Brindley also built the Staffordshire and Worcestershire Canal, which was begun at much the same time as the Trent and Mersey, and was completed in 1772. It joined the Trent and Mersey Canal at Great Haywood, and was part of his Grand Cross plan to link four English estuaries: the Humber, Thames, Severn and Mersey. Haywood Junction therefore became a major transport interchange.

==Location==
At Great Haywood, the Trent and Mersey Canal heads north, as it continues its ascent from Derwent Mouth towards its short summit near Stoke on Trent. Haywood Lock is just to the south, while Hoo Mill Lock is a little further to the north. The River Trent runs to the west of the canal, much too small at this point to support navigation. Derwent Mouth, where the canal joins the river, is 39 mi from the junction, while Etruria Lock, where the summit level begins, is 18.9 mi away.

The Staffordshire and Worcestershire Canal heads west from the junction. The Trent and Mersey towpath is carried over it by a bridge, and almost immediately, it crosses the River Trent on an aqueduct. It follows the valley of the River Sow, which joins the Trent below the junction, and soon reaches Tixall Wide, a broad expanse of water, which, although it looks like a lake, is deep enough to allow boats to reach its edges. Shugborough Park and Hall, now owned by the National Trust, is located to the south, and Tixall Gatehouse is to the north. The canal ascends through Tixall Lock, after which is crossed the Sow on another aqueduct. Tixall Lock is 1.3 mi from the junction.

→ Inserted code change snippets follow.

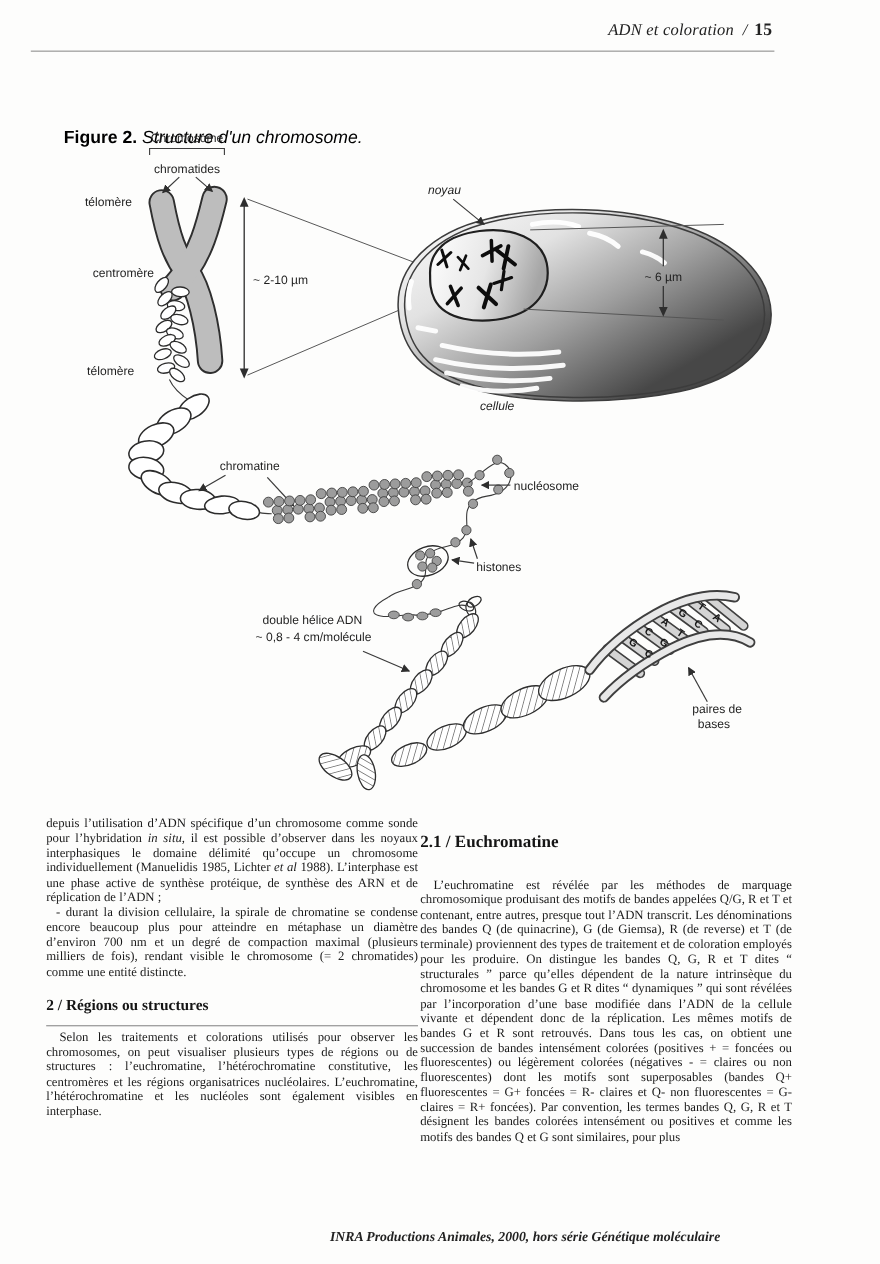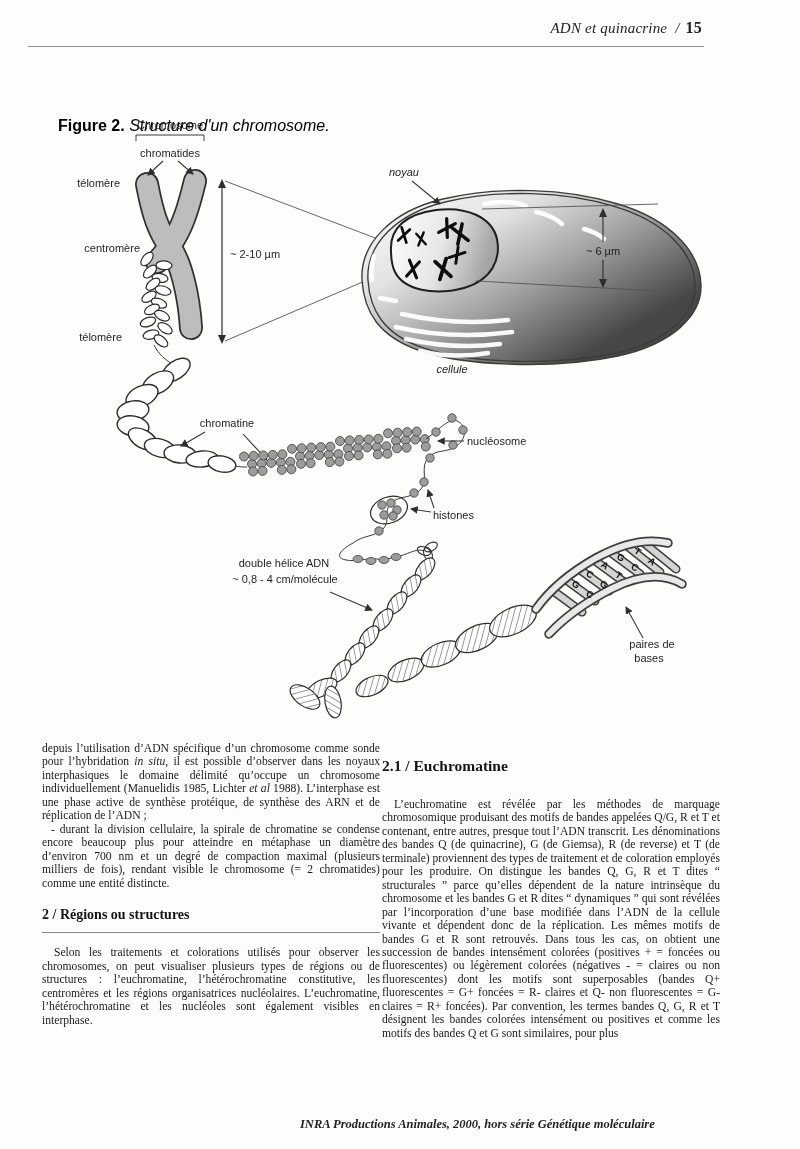"ADN et quinacrine" span { text: quinacrine -> coloration }
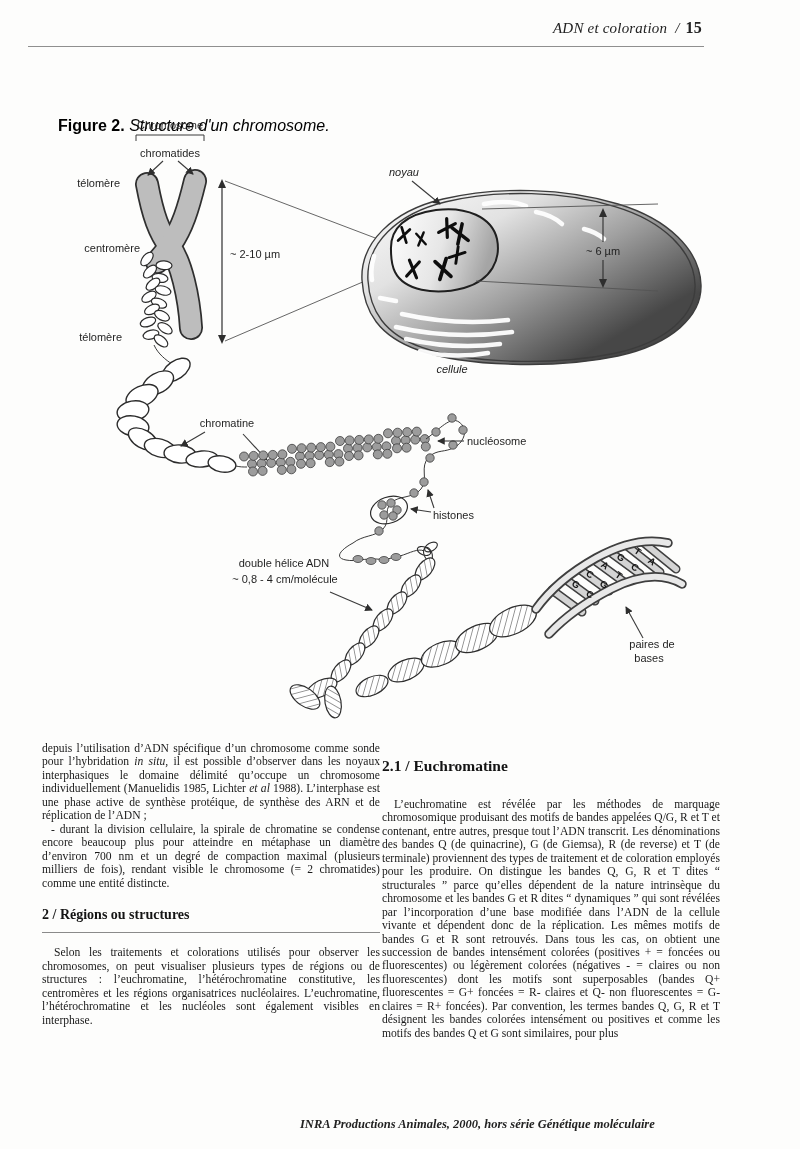"Selon les traitements et colorations" .p-after-rule { margin-top: 13px -> 3px }
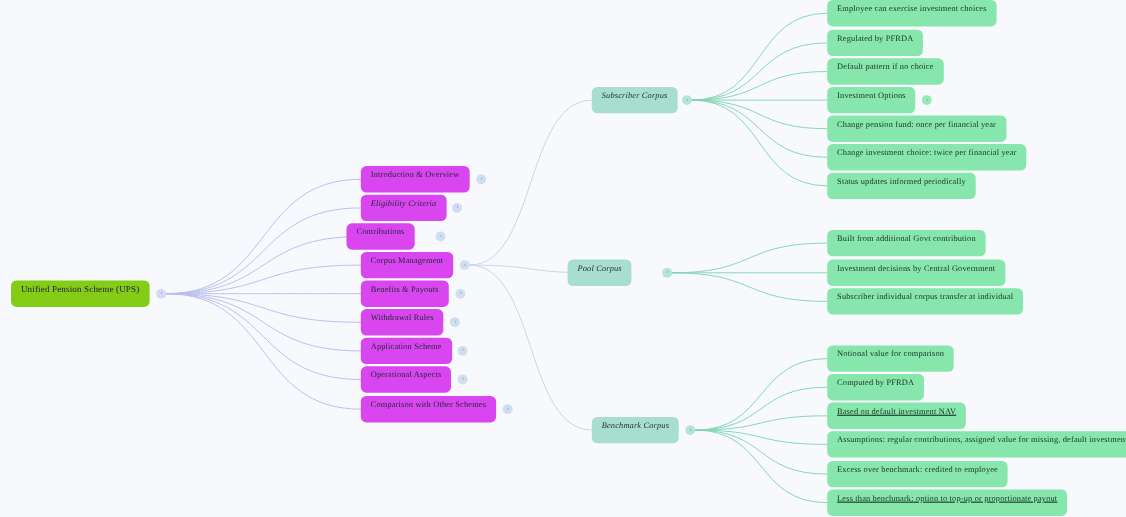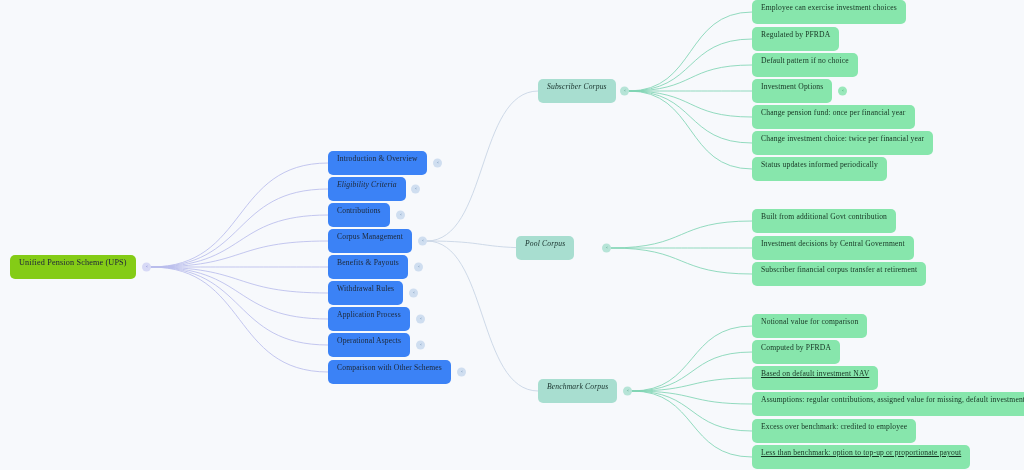"Introduction & Overview" .node.branch { background: #3b82f6 -> #d946ef }
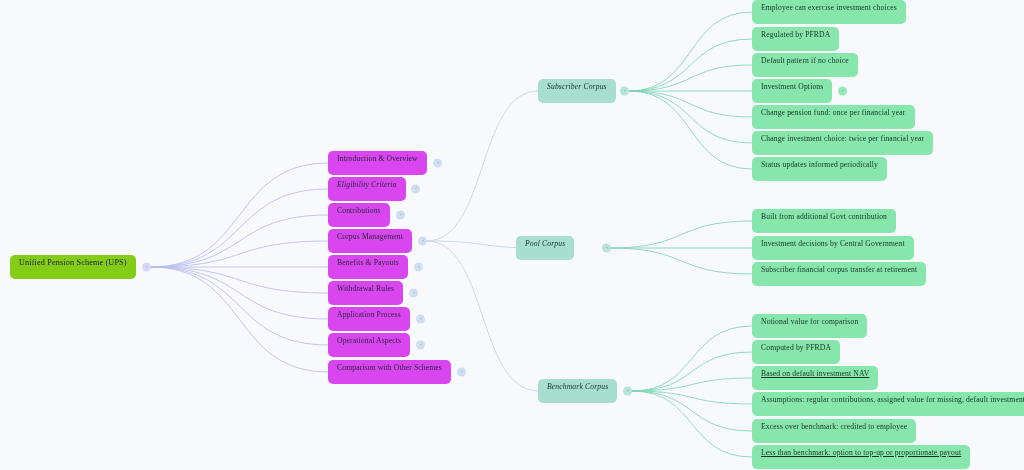"Contributions" div.node { left: 328px -> 315px }
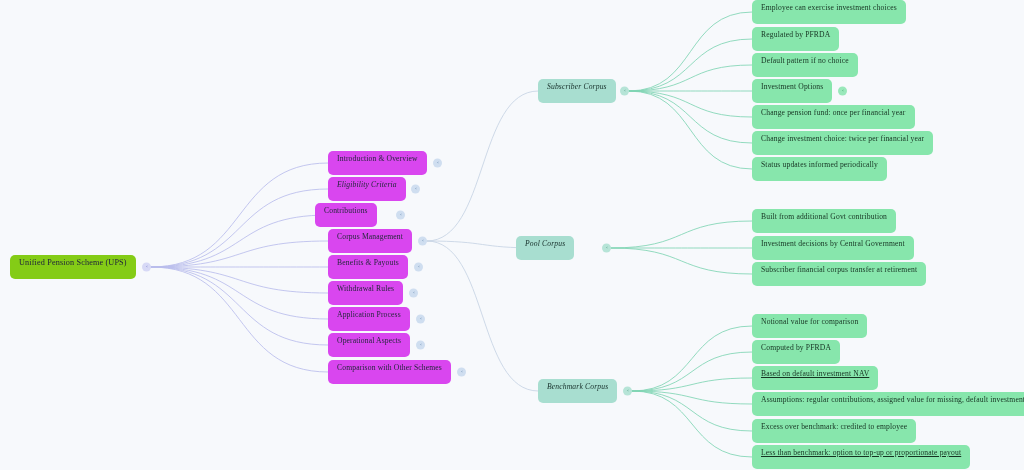"Subscriber financial corpus transfer at" span { text: financial corpus transfer at retirement -> individual corpus transfer at individual }
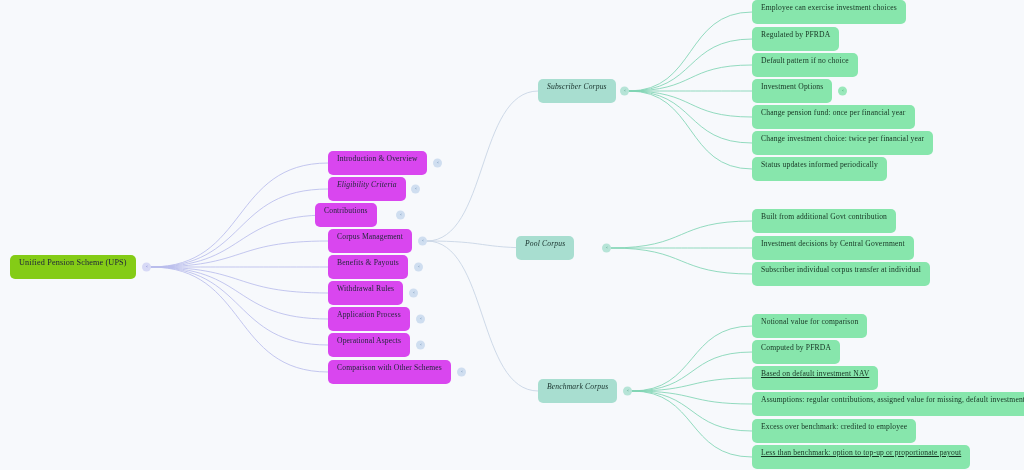"Application Process" span { text: Process -> Scheme }
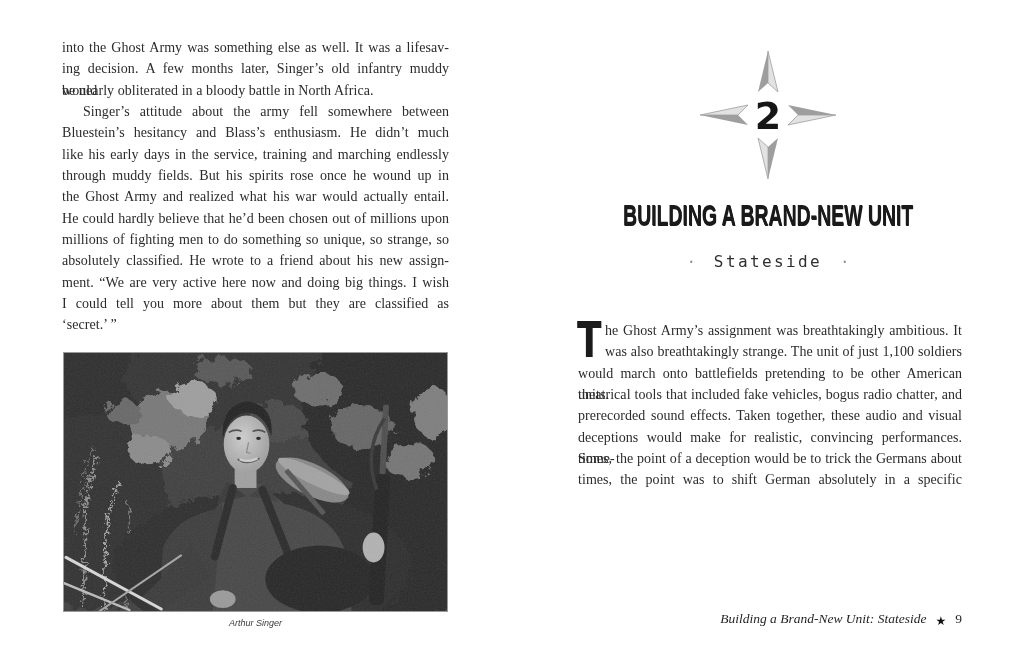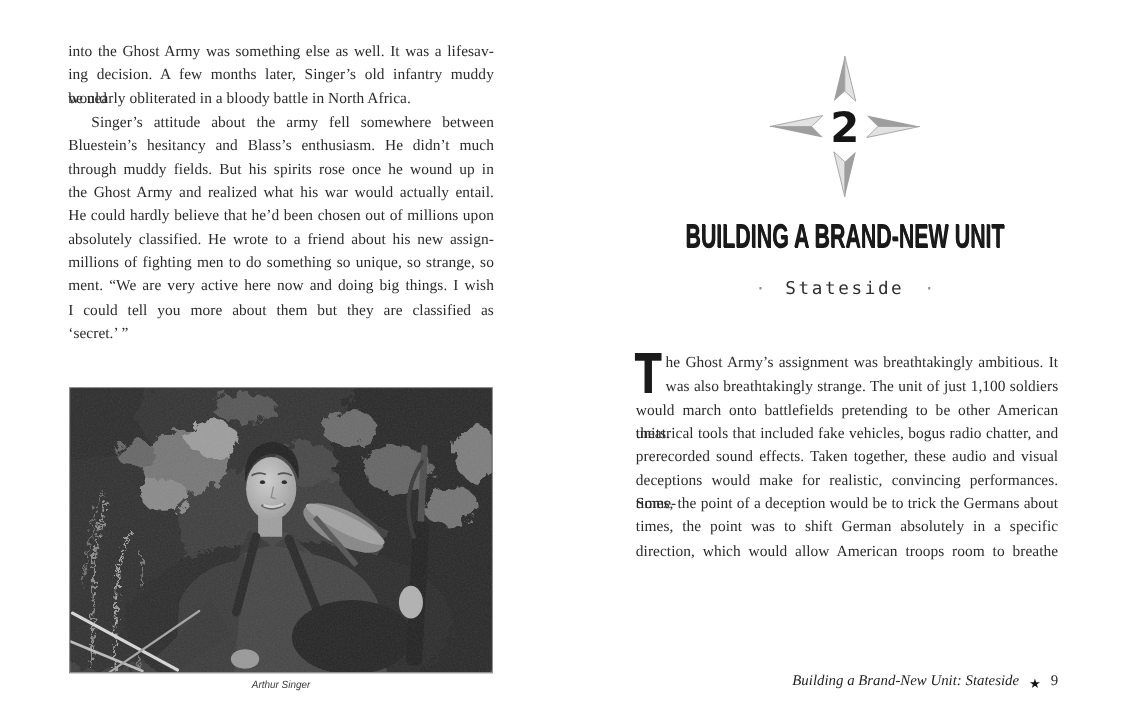"like his early days in" div.tline { html: none -> <div>like his early days in the service, training and marching endlessly</div> }
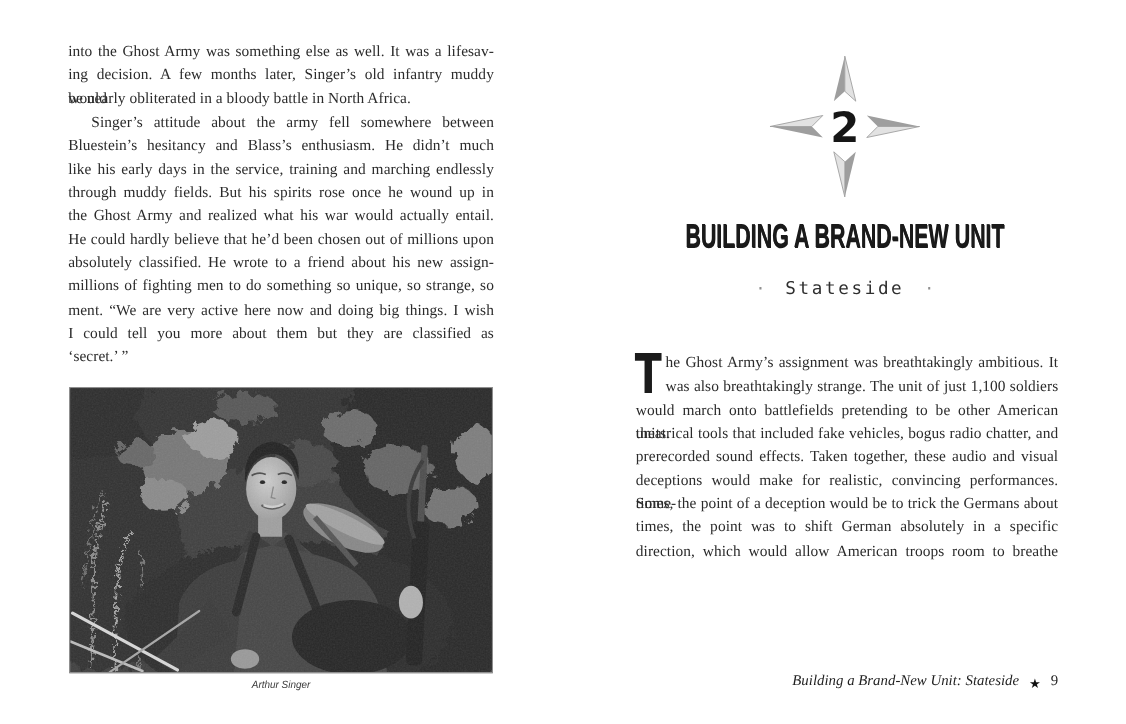"absolutely classified. He wrote to" div.tline { order: before "millions of fighting men to" -> after "millions of fighting men to" }
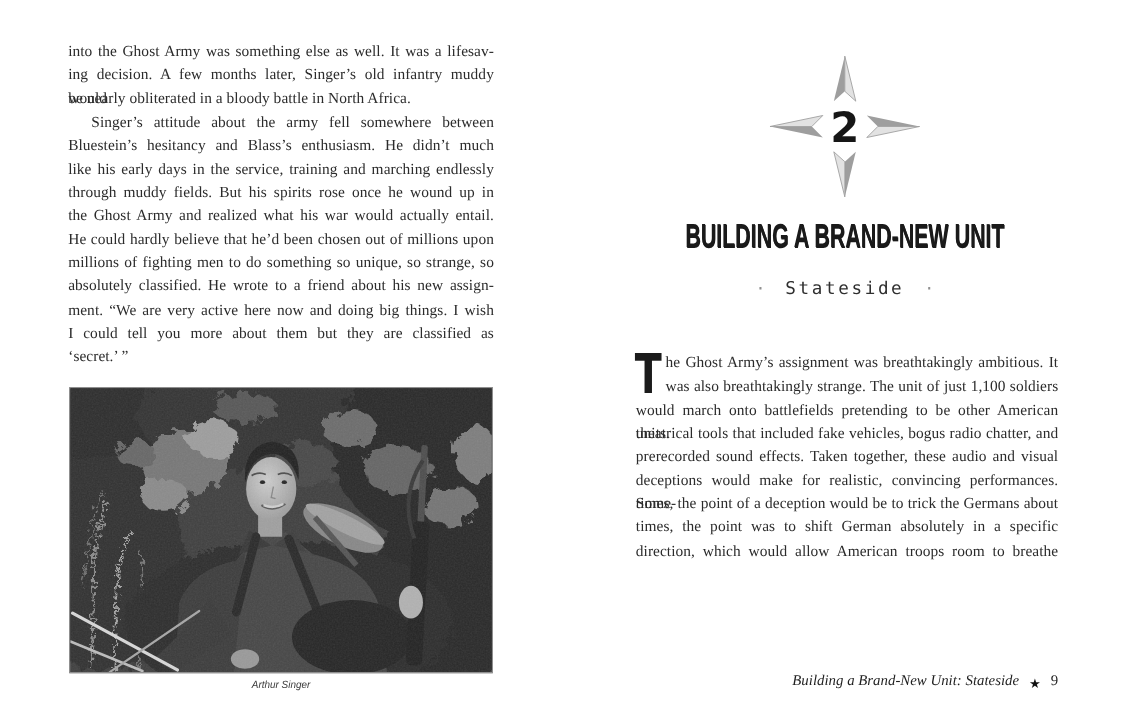"direction, which would allow American" div.tline { html: <div>direction, which would allow American troops room to breathe</div> -> none }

Shugborough Hall was begun in 1695, was extended in the 1760s, and some remodelling was carried out at the end of the eighteenth century by Samuel Wyatt. Internally, the plasterwork is magnificent, and the building is grade I listed. Many of the structures within the grounds are also listed. Tixall Lodge is a small octagonal-shaped building with a stone dome, which bears the date 1807. It is grade II listed, as is the roving bridge at the junction. Just to the south of Haywood Lock, a bridge carries a footpath from Great Haywood to Shugborough Hall. The path crosses the Trent at Essex Bridge, a grade I listed structure with fourteen arches, which is only 4 ft wide. It was probably built in the 1500s, and is virtually unaltered.